Cancellation Policy: If you cancel your registration at least two weeks before the course is scheduled to begin, you are entitled to a full refund (minus a processing fee of $50).
In the unlikely event that Statistical Horizons LLC must cancel a seminar, we will do our best to inform you as soon as possible of the cancellation. You would then have the option of receiving a full refund of the seminar fee or a credit towards another seminar. In no event shall Statistical Horizons LLC be liable for any incidental or consequential damages that you may incur because of the cancellation.
A 3-Day Livestream Seminar Taught by Paul Allison, Ph.D.

This seminar is intended to give students the opportunity to learn Missing Data from an expert instructor, Dr. Paul Allison, at a special price of $295 (email info@statisticalhorizons.com for the student discount code). Non-students are welcome to register at the regular rate of $995.

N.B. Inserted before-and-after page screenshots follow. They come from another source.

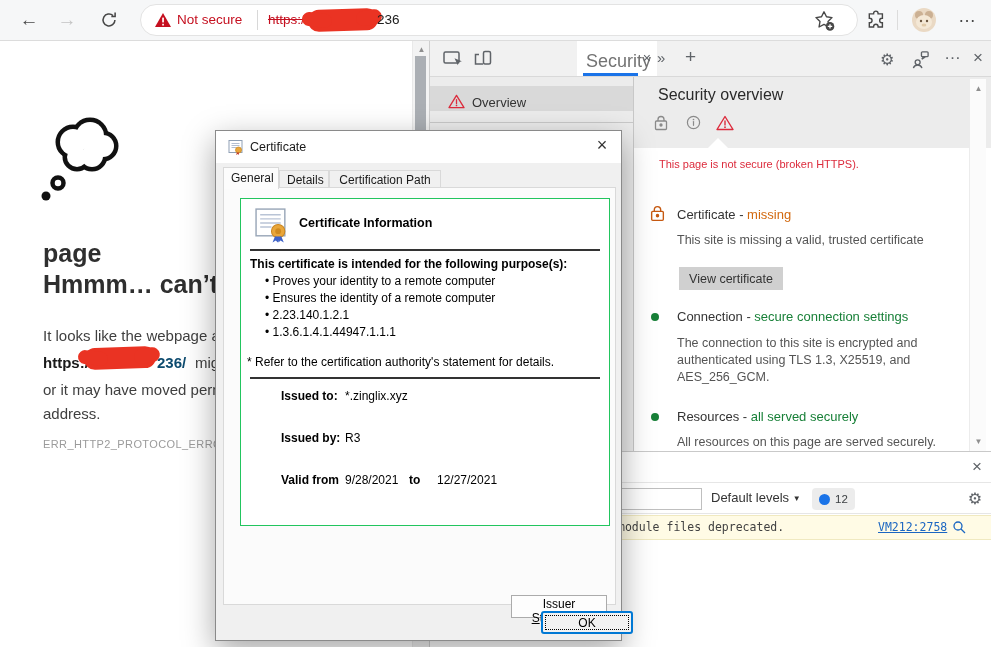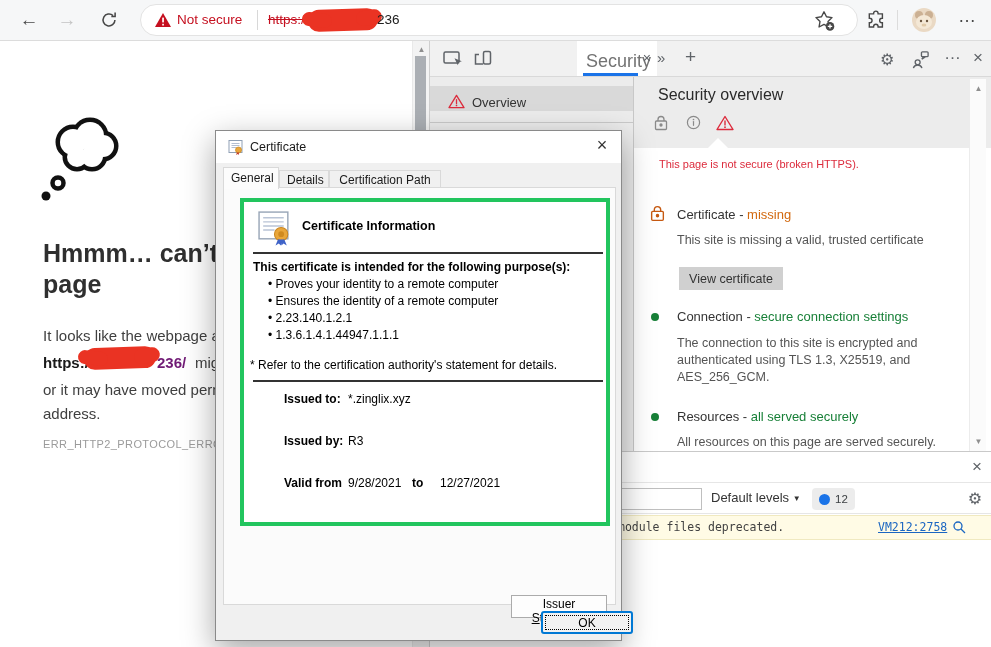"Certificate Information" .cert-box { border: 4px solid #22c55e -> 1px solid #22c55e }
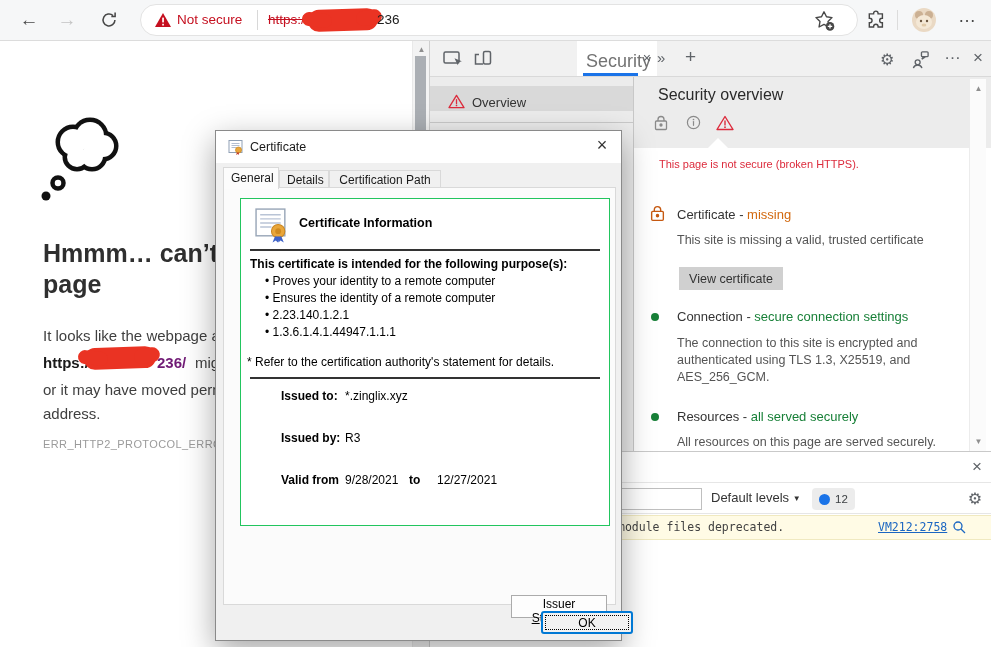"Hmmm… can’t" div { order: before "page" -> after "page" }
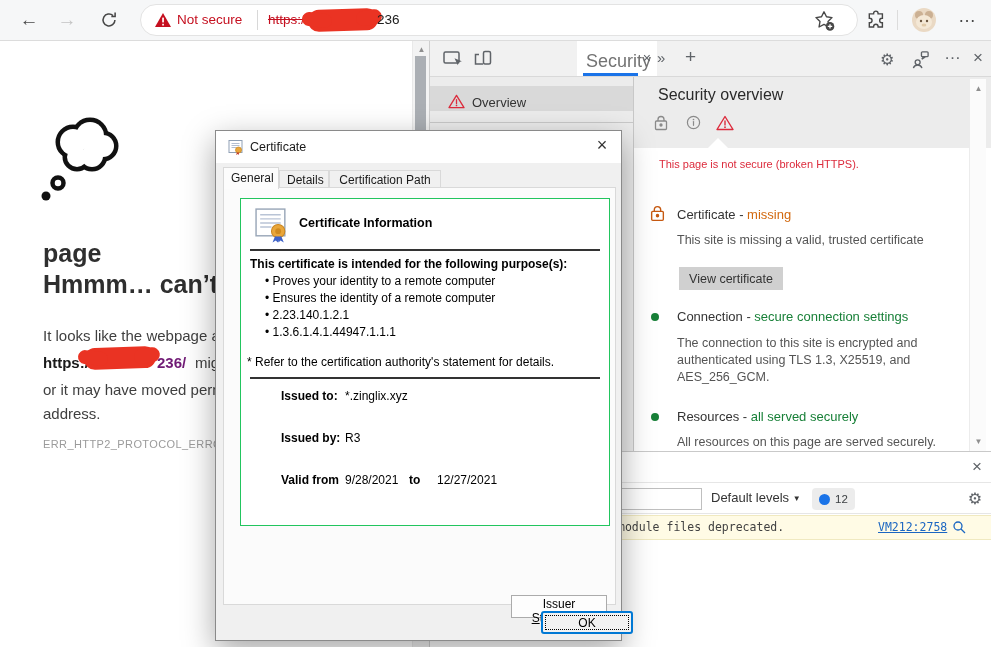"236/" span.ln { color: #701a75 -> #0c4a6e }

Based on Dr. Allison’s book Missing Data, this course covers the theory and practice of multiple imputation and maximum likelihood.

If you are you’re using conventional methods for handling missing data, you may be missing out. Conventional methods for missing data, like listwise deletion or regression imputation, are prone to three serious problems:

  • Inefficient use of the available information, leading to low power and Type II errors.
  • Biased estimates of standard errors, leading to incorrect p-values.
  • Biased parameter estimates, due to failure to adjust for selectivity in missing data.

More accurate and reliable results can be obtained with maximum likelihood or multiple imputation.

Although these newer methods for handling missing data have been around for more than two decades, they have only become practical with the introduction of widely available and user friendly software.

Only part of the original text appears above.